Mental Kitchen

10 No-Bullshit Techniques for Writers, Artists and Musicians

Why do we all love lists so much? The Great Umberto Eco claims that list making is humanity’s attempt to make sense of the universe. “How does one attempt to grasp the incomprehensible? Through lists, through catalogs, through collections in museums and through encyclopedias and dictionaries.”

As a writer, I am draw to creating to-do lists, and then ignoring them. The items on lists pile up until guilt finally coerces me into getting it done. 

David Ogilvy, famous as the father of advertising, created a no-bullshit list on how to be a better writer (specifically in the corporate office). With a double of tweaks, his advice can serve for any creative type. Often, artists are a corporation of one, and we need ways to motivate our workforce.

1) Ogilvy suggests that everyone read Writing That Works (by Roman-Raphaelson). I haven’t personally read this book, but I have delved into many other tomes on proper writing. The goal of this book is effective communication.

2) Write the way you talk. Naturally.

This is excellent advice. Rather than adopt some false style, or mimic another style, we should strive to create in a way that comes naturally to us. 

3) Use short words, short sentences and short paragraphs.

The key here is to avoid over-complicating things. Often, when I’m unsure of a drawing or a piece of music, my instinct is to add more detail. Layer it on. But all this does is attempt to cover up a sloppy starting concept.
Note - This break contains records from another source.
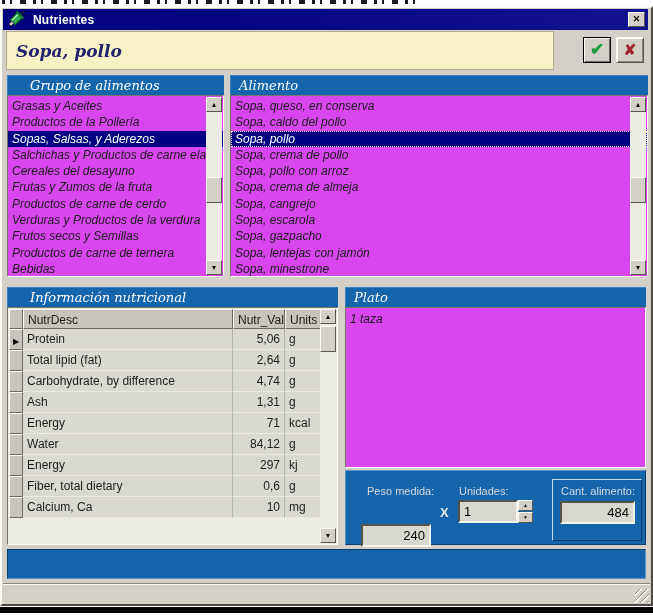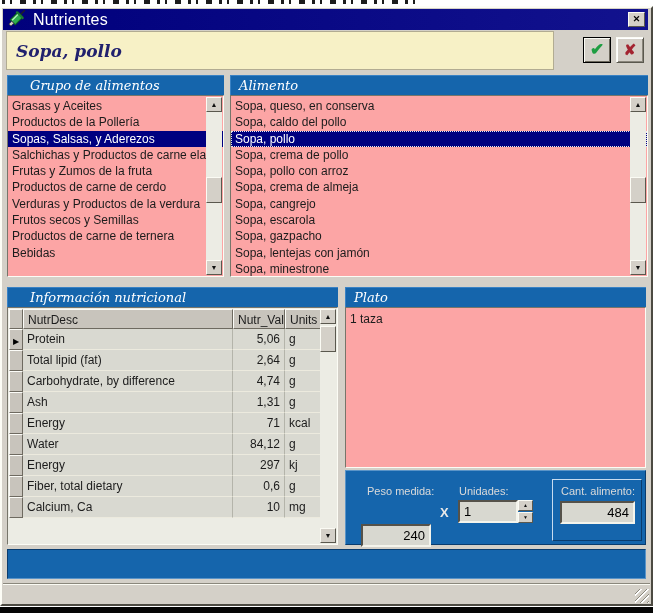--- a/index.html
+++ b/index.html
@@ -20,7 +20,7 @@
   .titlebar { position:absolute; left:1px; top:1px; width:645px; height:21px;
     background:linear-gradient(90deg,#00007c,#12128e); display:flex; align-items:center; }
   .app-icon { position:absolute; left:2px; top:-3px; width:24px; height:24px; }
-  .title-text { color:#ffffff; font-weight:normal; font-size:16px; margin-left:30px; letter-spacing:.2px; }
+  .title-text { color:#ffffff; font-weight:bold; font-size:12px; margin-left:30px; letter-spacing:.2px; }
   .close-btn { position:absolute; right:3px; top:3px; width:17px; height:15px; background:#d4d0c8;
     border:1px solid; border-color:#fbfbf4 #5a584e #5a584e #fbfbf4; color:#000;
     font-size:9px; font-weight:bold; text-align:center; line-height:13px; cursor:default; }

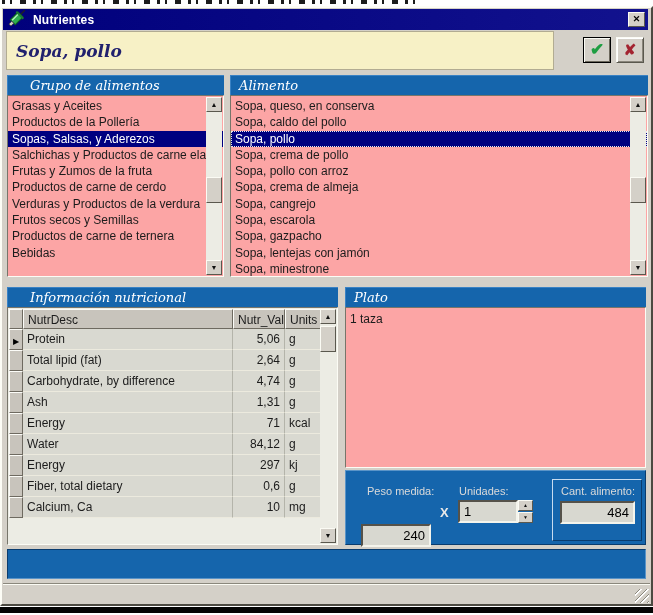--- a/index.html
+++ b/index.html
@@ -45,7 +45,7 @@
   .hdr.tight span { margin-left:8px; }
 
   
-  .listbox { position:absolute; background:#fca5a5; border:1px solid; border-color:#77756a #fcfcf5 #fcfcf5 #77756a; overflow:hidden; }
+  .listbox { position:absolute; background:#d946ef; border:1px solid; border-color:#77756a #fcfcf5 #fcfcf5 #77756a; overflow:hidden;font-style:italic; }
   .li { height:16.3px; line-height:16px; font-size:12px; color:#1c1c1c; padding-left:4px;
     white-space:nowrap; overflow:hidden; cursor:default; }
   .li.sel { background:#000080; color:#ffffff; }

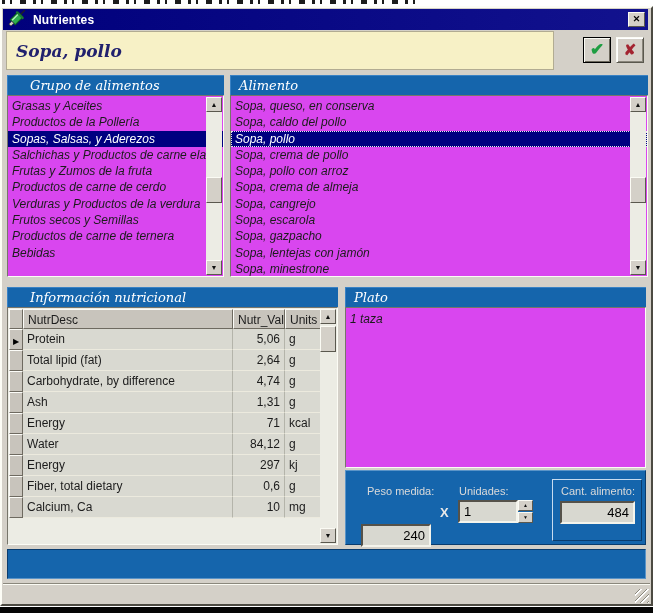--- a/index.html
+++ b/index.html
@@ -152,6 +152,7 @@
         <div class="li">Productos de la Pollería</div>
         <div class="li sel" style="margin-right:-17px;">Sopas, Salsas, y Aderezos</div>
         <div class="li" style="margin-right:-17px;">Salchichas y Productos de carne elabo</div>
+        <div class="li">Cereales del desayuno</div>
         <div class="li">Frutas y Zumos de la fruta</div>
         <div class="li">Productos de carne de cerdo</div>
         <div class="li">Verduras y Productos de la verdura</div>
Better to keep things short and concise to begin with. 

4) Never use jargon words like reconceptualize, demassification, attitudinally, judgmentally. They are hallmarks of a pretentious ass.

Solid advice. It’s okay to be an ass (if it suits your style), just avoid being pretentious. 
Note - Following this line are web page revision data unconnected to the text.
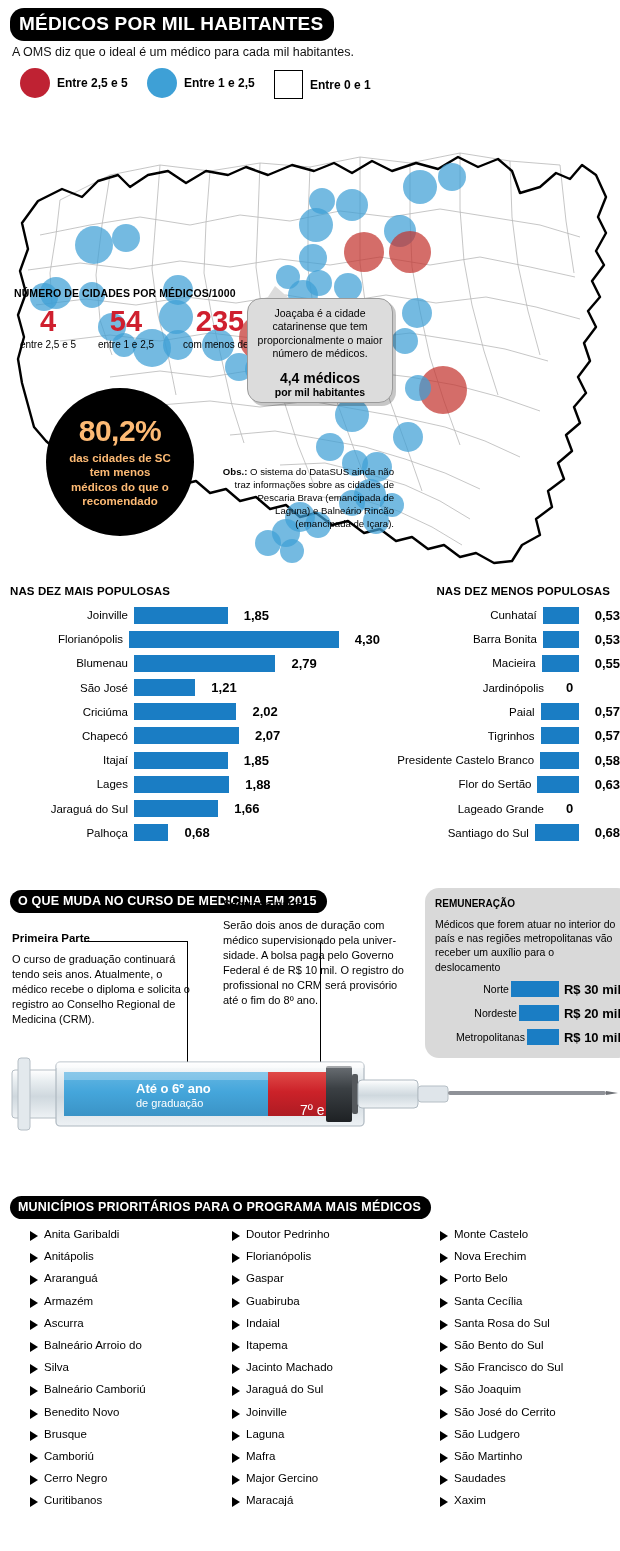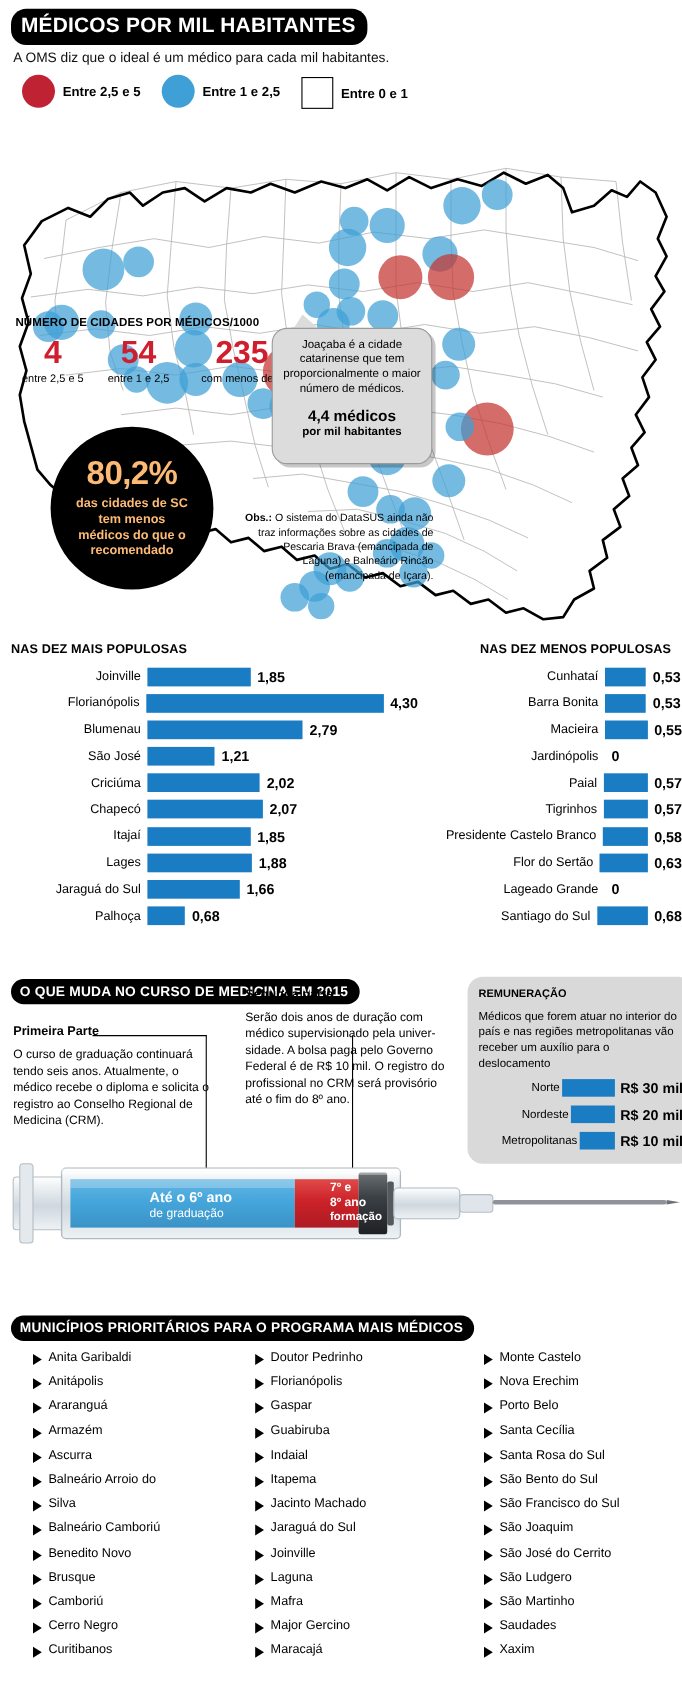--- a/index.html
+++ b/index.html
@@ -60,7 +60,7 @@
     left:247px;top:298px;width:130px;
     background:#dcdcdc;border:1px solid #9a9a9a;
     box-shadow:3px 3px 0 rgba(0,0,0,.22);
-    padding:8px 7px 23px 7px;text-align:center;
+    padding:8px 7px 4px 7px;text-align:center;
   }
   #callout .t{font-size:10.5px;line-height:1.28;}
   #callout .b{font-size:14px;font-weight:bold;margin-top:9px;}

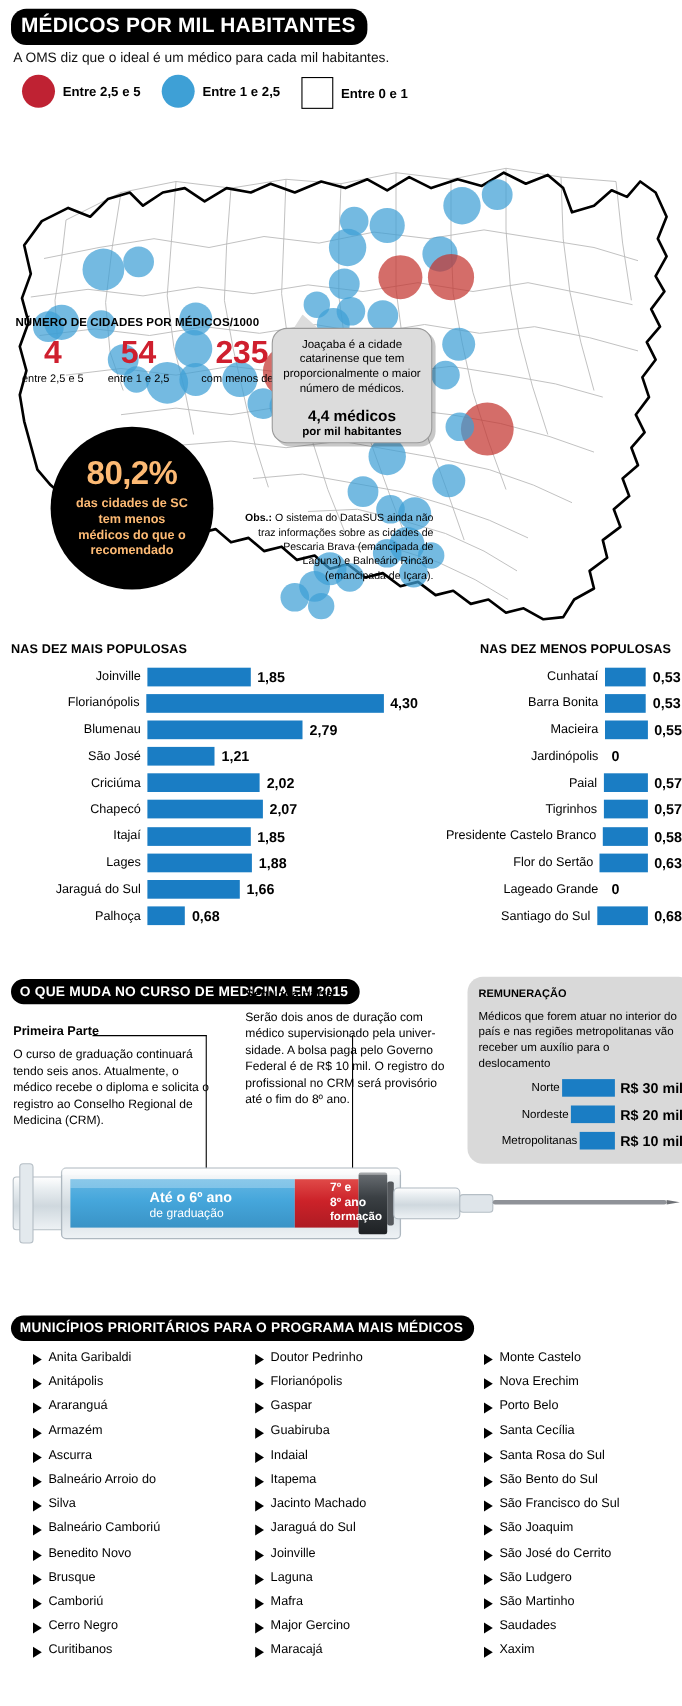--- a/index.html
+++ b/index.html
@@ -83,7 +83,7 @@
   .row{display:flex;align-items:center;height:18px;margin-bottom:6.2px;}
   .row .lbl{font-size:11.5px;text-align:right;white-space:nowrap;padding-right:6px;}
   .row .bar{height:17px;background:#1a7dc4;}
-  .row .val{font-size:13px;font-weight:bold;padding-left:6px;white-space:nowrap;}
+  .row .val{font-size:13px;font-weight:bold;padding-left:16px;white-space:nowrap;}
   #chartL .row .lbl{width:128px;}
   #chartR .row .lbl{width:174px;}
 

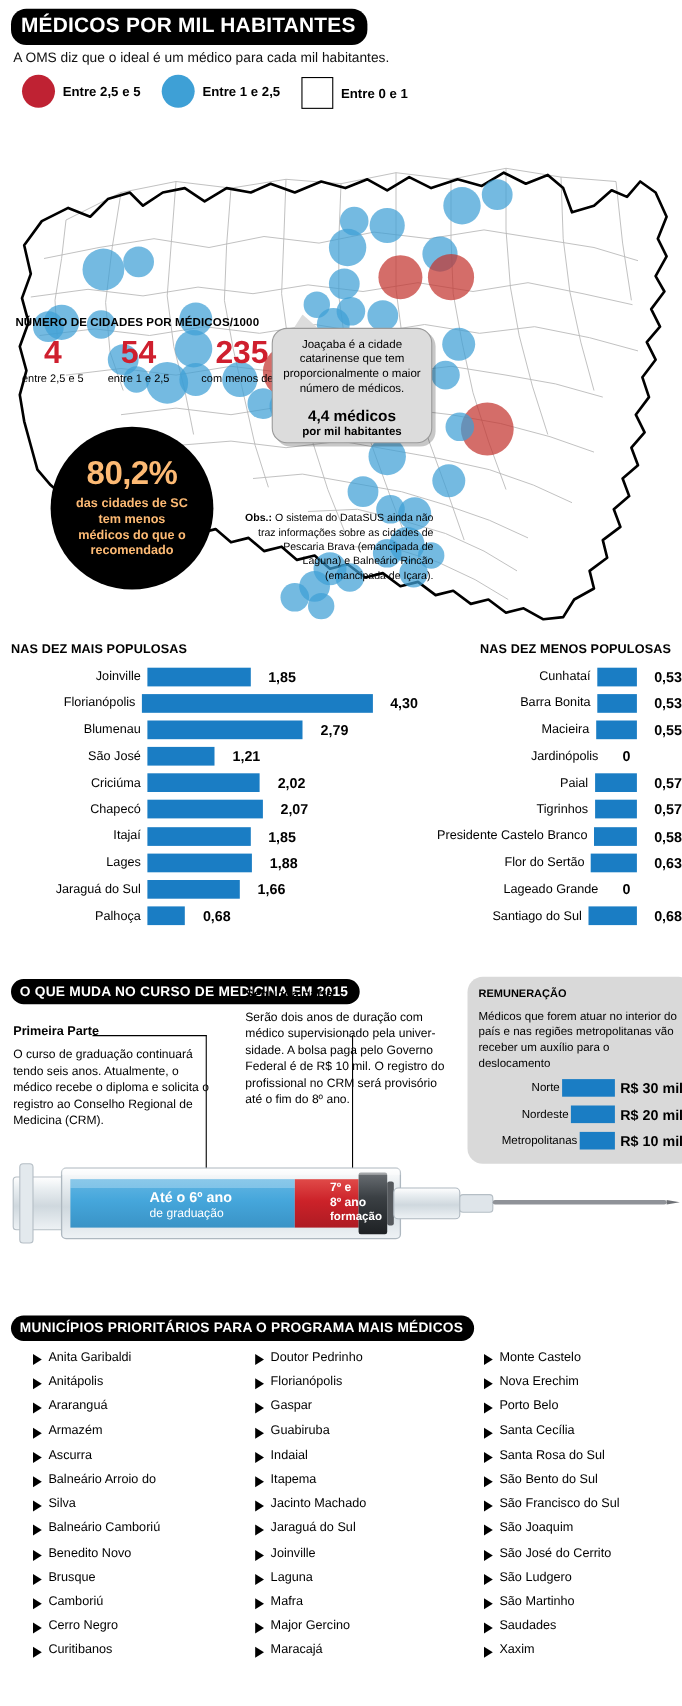--- a/index.html
+++ b/index.html
@@ -115,7 +115,7 @@
   #syr-lbl1 .l1{font-size:13px;font-weight:bold;line-height:1.15;}
   #syr-lbl1 .l2{font-size:11px;line-height:1.2;}
   #syr-lbl2{left:300px;top:1074px;color:#fff;}
-  #syr-lbl2 .l1{font-size:11px;font-weight:bold;line-height:1.18;}
+  #syr-lbl2 .l1{font-size:14px;font-weight:normal;line-height:1.18;margin-top:28px;}
   #syr-lbl2 .l2{font-size:10.5px;font-weight:bold;line-height:1.18;}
5) Never write more than two pages on any subject.

When we get going on a good scene or bit of dialogue, our tendency is to keep the good times rolling. But the best books are made with careful editing. 

6) Check your quotations.

Though this is more aimed at the business/academic world, it can also apply to creative types. We should think back to our inspirations. What elements are we consciously adapting from other sources and how can we tweak them? SEE OTHER POST

7) Never send a letter or a memo on the day you write it. Read it aloud the next morning — and then edit it.

I work primarily with stories and the temptation is to just send it out when it’s done. However, waiting to review a story (or any other creative project) is crucial. This goes double for any communication we might send out to prospective publishers and agents. 

8) If it is something important, get a colleague to improve it.

A good critique group is the lifeblood of any creative individual. We can never see our work objectively. The advice of others working in our field can mean the difference between mediocre and awesome. 

9) Before you send your letter or your memo, make sure it is crystal clear what you want the recipient to do.

Obviously this can apply to emails. But with a little stretch, we can adapt it to our entire project. That novel you’re writing, is the elevator pitch crystal clear? Can you communicate the main idea of what you’re creating in a few simple sentences. 

10) If you want ACTION, don’t write. Go and tell the guy what you want.

This is more advice for life. As an elementary school teacher, I can attest to the effectiveness of this. If I tell the class to work on some task, a few might get started. If I go straight to the people that need help, I can assure that the task will get done the way I want it. 

Few of us are running an advertising firm like Ogilvy, but his list of writing tips can help all of us focus on creation, without getting mired in needless details.